Józef Murgot was a Polish youth association football coach, creator of Zryw Chorzów, one of the best academies in the history of Polish football. Among the players who began their careers under his supervision, were such stars as Jan Banaś, Erwin Wilczek, Zygfryd Szołtysik, Józef Janduda, and Antoni Piechniczek. Zryw's academy, led by Murgot, was twice Under-19 Champion of Poland, in 1960 and 1961.

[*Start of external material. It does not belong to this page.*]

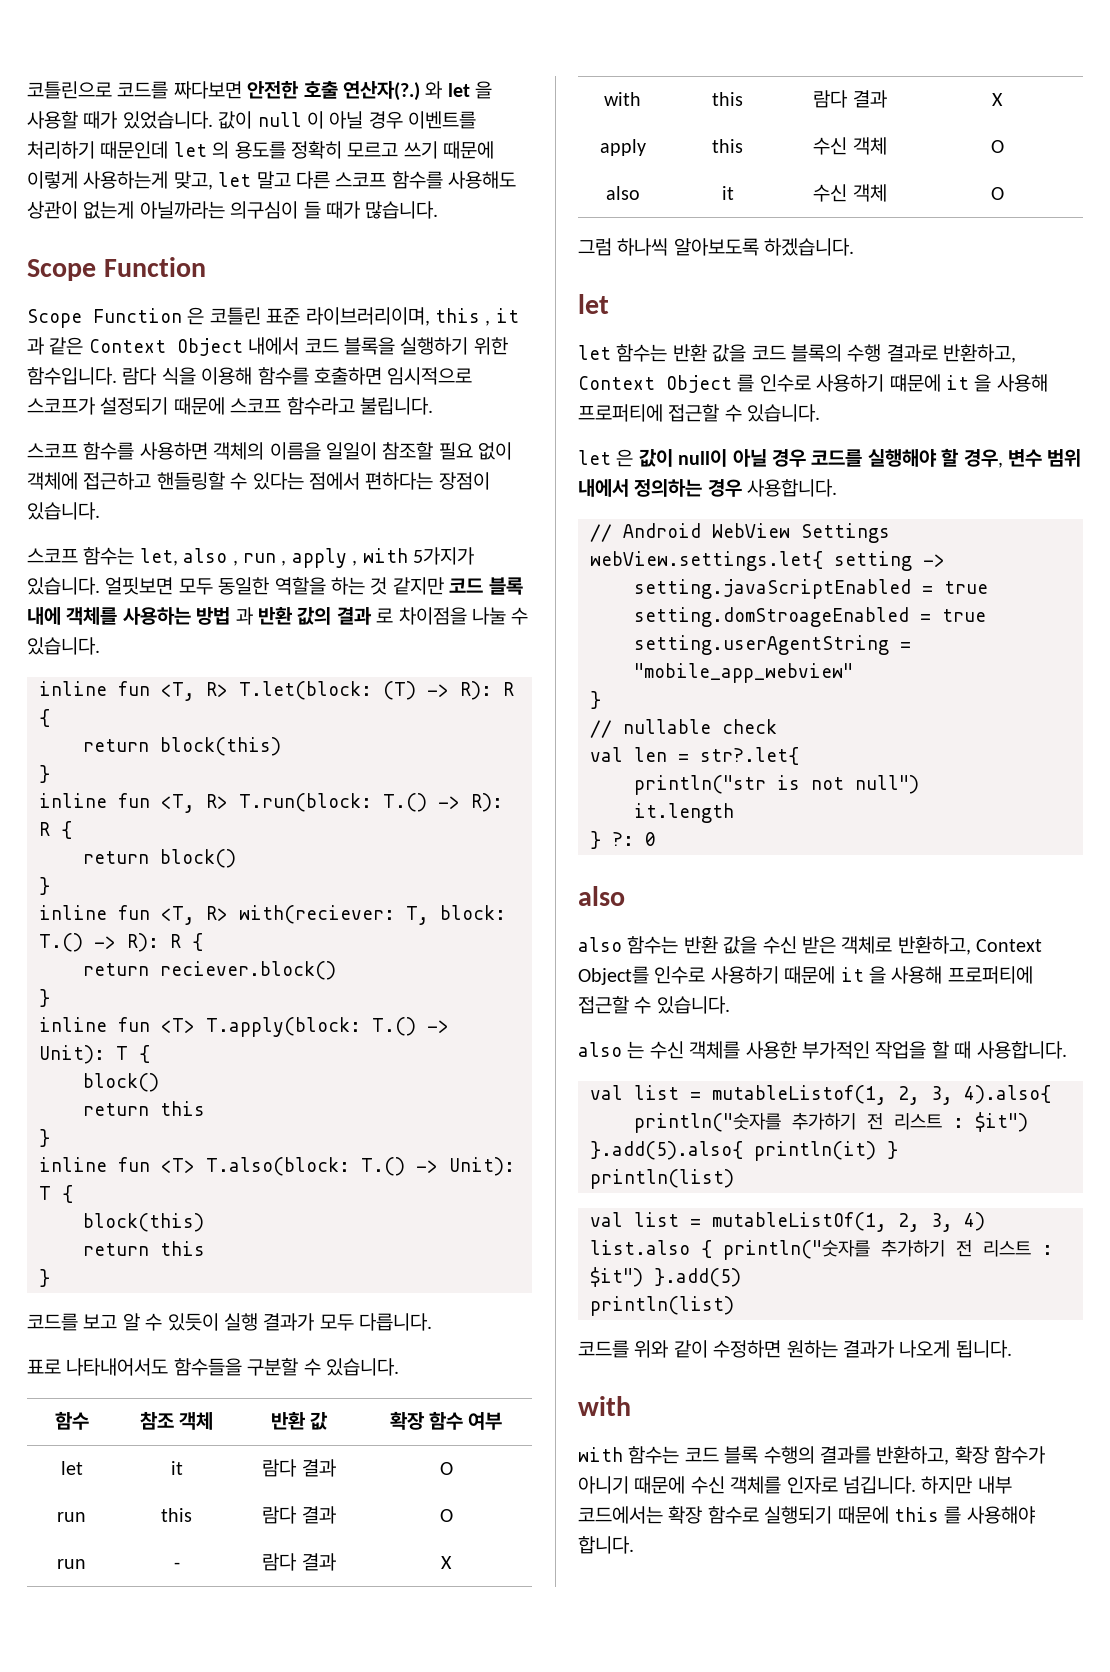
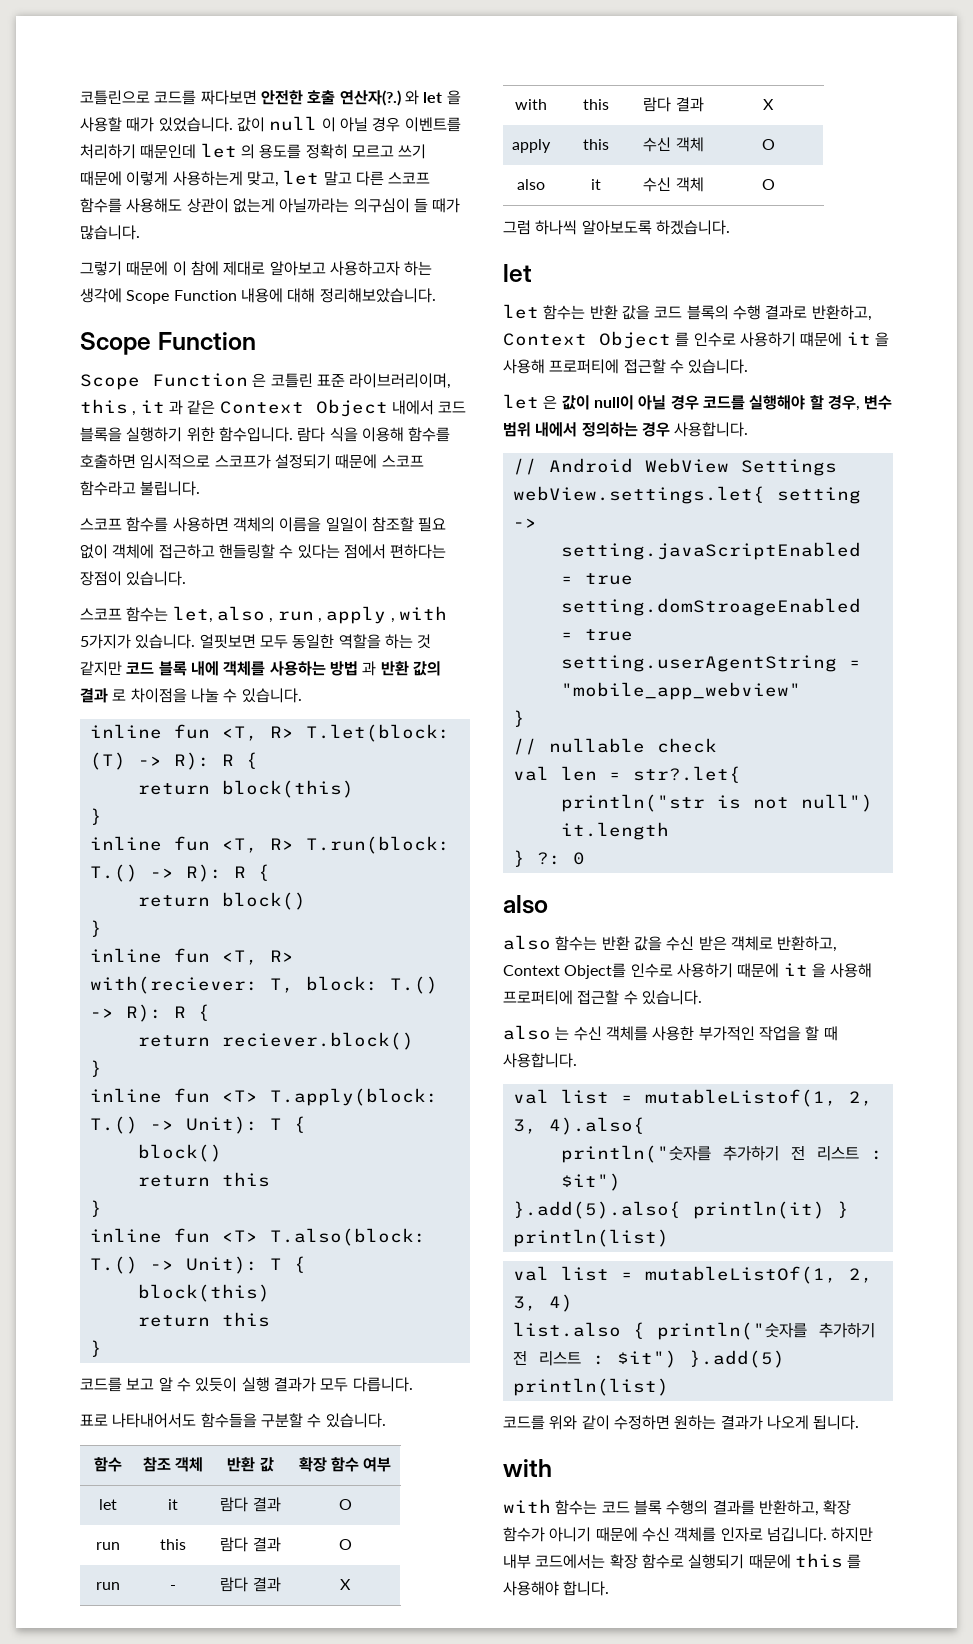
(439, 210) none -> [80,261,433,276] [80,288,436,304] // 그렇기 때문에 이 참에 제대로 알아보고 사용하고자 하는 생각에 Scope Function 내용에 대해 정리해보았습니다.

Born in Chropaczów, a district of Świętochłowice, Murgot in his teen years played football in the team of Czarni Chropaczów. After World War II, he became a physical education teacher at Mining Vocational High School (Technikum Górnicze) in Chorzów. In 1953, he was named coach of the first football youth academy in Poland. Zryw Chorzów, as the academy was called, became an incubator of football talents in the region of Upper Silesia. Practices took place in the district of Klimzowiec, and Murgot was the coach, the manager, and the janitor of the academy. Due to the fact that he continued teaching at the high school, he was called Professor by the young players. As Zygfryd Sołtysik later recalled, Murgot would organize football games between teams of different Upper Silesian schools, looking for talents among young participants. According to Jan Banaś, Murgot went so far as to cook dinners for his young players

In the early 1960s Zryw Chorzów emerged as top academy of Poland. Its U-19 team twice won national championship (1960, 1961). In the 1961 Polish U-19 final, Zryw defeated 10-1 the U-19 team of Górnik Wałbrzych, and soon afterwards, several Zryw's players were called into Polish Under-18 National Team. In the 1961 UEFA European Under-18 Championship, Poland, with two Zryw players in the lineup (Szołtysik and Janduda), won silver.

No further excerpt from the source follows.